На опушке богунцы замедлили шаг. К Щорсу еще раз подбежали командиры, он проверил, все ли хорошо помнят свое место в бою, затем махнул рукой и свернул налево от дороги. Один батальон отделился и исчез во тьме вслед за Щорсом. Полк охватывал село Робчик с трех сторон.
— Подтянись! — шепотом передали приказ. Надводнюк нашел в темноте высокую фигуру Анания и возле него Клесуна, Малышенко, обоих сядринцев, Дороша. Замыкающим шел Шуршавый. После беззвучной команды бойцы подтянулись, стали шагать шире. Под ногами расплескивались лужи. Взвод ровным шагом направлялся на указанное Щорсом место. От того, что полк уже выступил в поход, что взвод шел бодро и горел желанием поскорее ударить по врагу, Дмитро чувствовал радость, хотелось во весь голос запеть походную песню. Он шел во главе взвода, заранее уверенный в победе; ее ощущали все бойцы. Он знал, что и бойцы рвутся в бой. Дмитро выпрямился, ступал еще более твердо. Настроение командира передалось бойцам. И если, бы не приказ Щорса, они бы затянули дружную песню.
Передняя колонна пошла медленнее. За одну-две минуты перестроились и двинулись в долину. Вдали полукругом тускло поблескивали редкие огоньки. Впереди были немцы. Огоньки напоминали старым фронтовикам недавние бои под Пинском, Ригой, в Карпатах. Надводнюк мысленно сравнил свое положение теперь и тогда и улыбнулся. Тогда его и тысячи ему подобных офицерьё гнало в атаку, гнало, как стадо серой бессловесной скотины. Теперь он сам, по доброй воле, идет в атаку. Идет сознательно. В груди — ненависть к врагу, а в представлении — отчетливый образ врага. Это — шульцы, рыхловы, писарчуки, а за ними гетман Скоропадский, немецкий кайзер Вильгельм. Они кованым сапогом наступили народу на грудь, хищными когтями впились ему в горло, пьют народную кровь! О! Теперь Надводнюк знает, кто враг! Рука не дрогнет, он не будет стрелять в небо, как стрелял когда-то в Пинских болотах.

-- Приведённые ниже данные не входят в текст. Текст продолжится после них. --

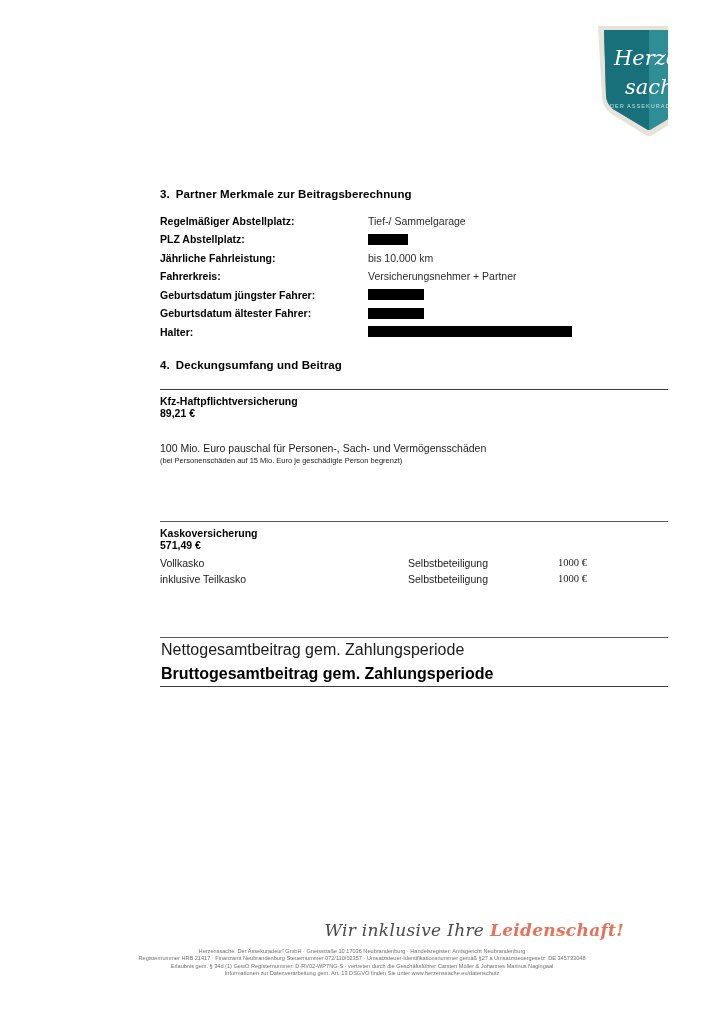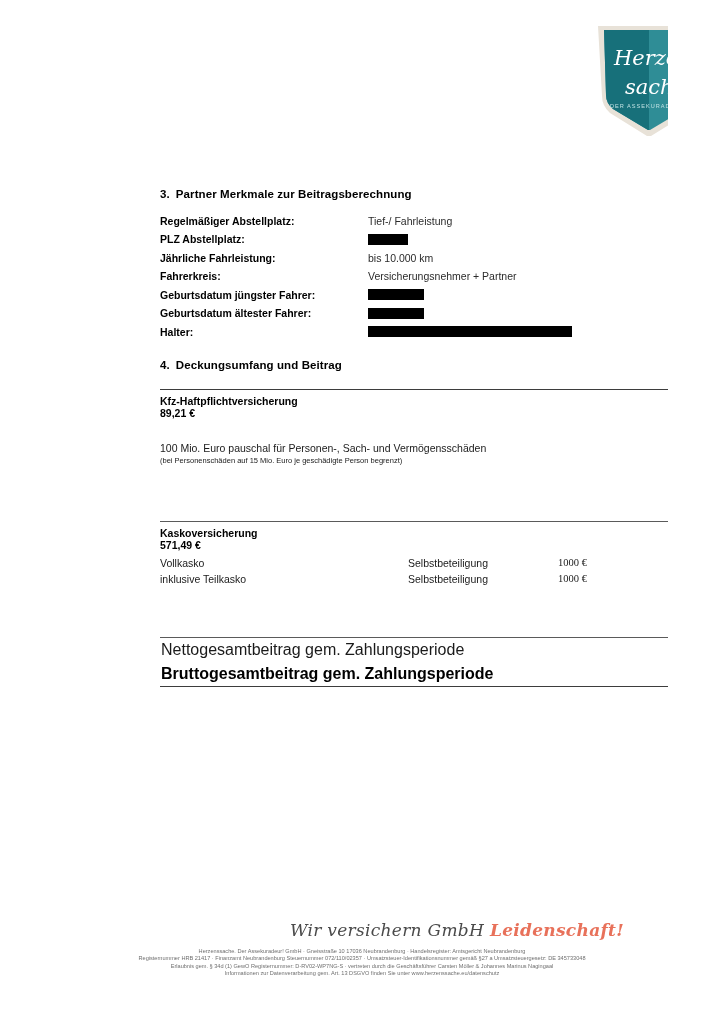--- a/index.html
+++ b/index.html
@@ -213,7 +213,7 @@
       <div class="attr-list">
         <div class="attr-row">
           <div class="attr-label">Regelmäßiger Abstellplatz:</div>
-          <div class="attr-value">Tief-/ Fahrleistung</div>
+          <div class="attr-value">Tief-/ Sammelgarage</div>
         </div>
         <div class="attr-row">
           <div class="attr-label">PLZ Abstellplatz:</div>

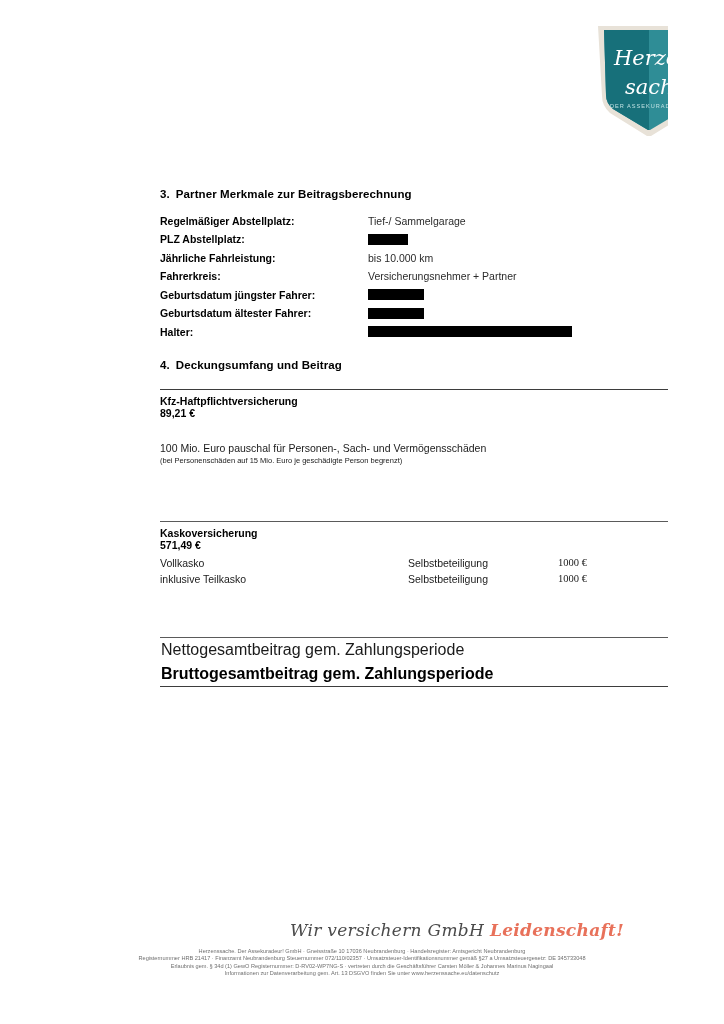--- a/index.html
+++ b/index.html
@@ -307,7 +307,7 @@
   </div>
 
   <div class="tagline">
-    <span>Wir versichern GmbH </span><span class="accent">Leidenschaft!</span>
+    <span>Wir inklusive Ihre </span><span class="accent">Leidenschaft!</span>
   </div>
 
   <div class="footer">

Богунцы перешли через долину и снова поднялись на холмы. К сапогам прилипали комья земли, бойцы с трудом передвигали ноги. Но, увидев впереди себя вражеский лагерь, они забыли об усталости. Пальцы сильнее сжимали винтовку. Кое-кто из бойцов уже собирался начать перебежку, но командование сдержало горячих. Приказ: остановиться и ждать сигнала!
Огоньки в лагере немцев освещали черную насыпь блиндажей. Кое-где на передовой линии виднелись фигуры часовых и группы солдат у костров. Изредка где-то в темноте ржали лошади, долетали обрывки немецкой ругани. Было ясно, что немцы не ждали нападения.
Богунцы всматривались в темноту, взглядом измеряли расстояние до врага. Всех — и бойцов, и командиров — томило нетерпение. Надводнюку уже пришлось кое-кому приказать вести себя потише, чтобы не обнаружить себя перед врагом. И вдруг недалеко впереди вспыхнула ракета. Ее длинный ярко-желтый хвост на мгновение повис над землей и погас.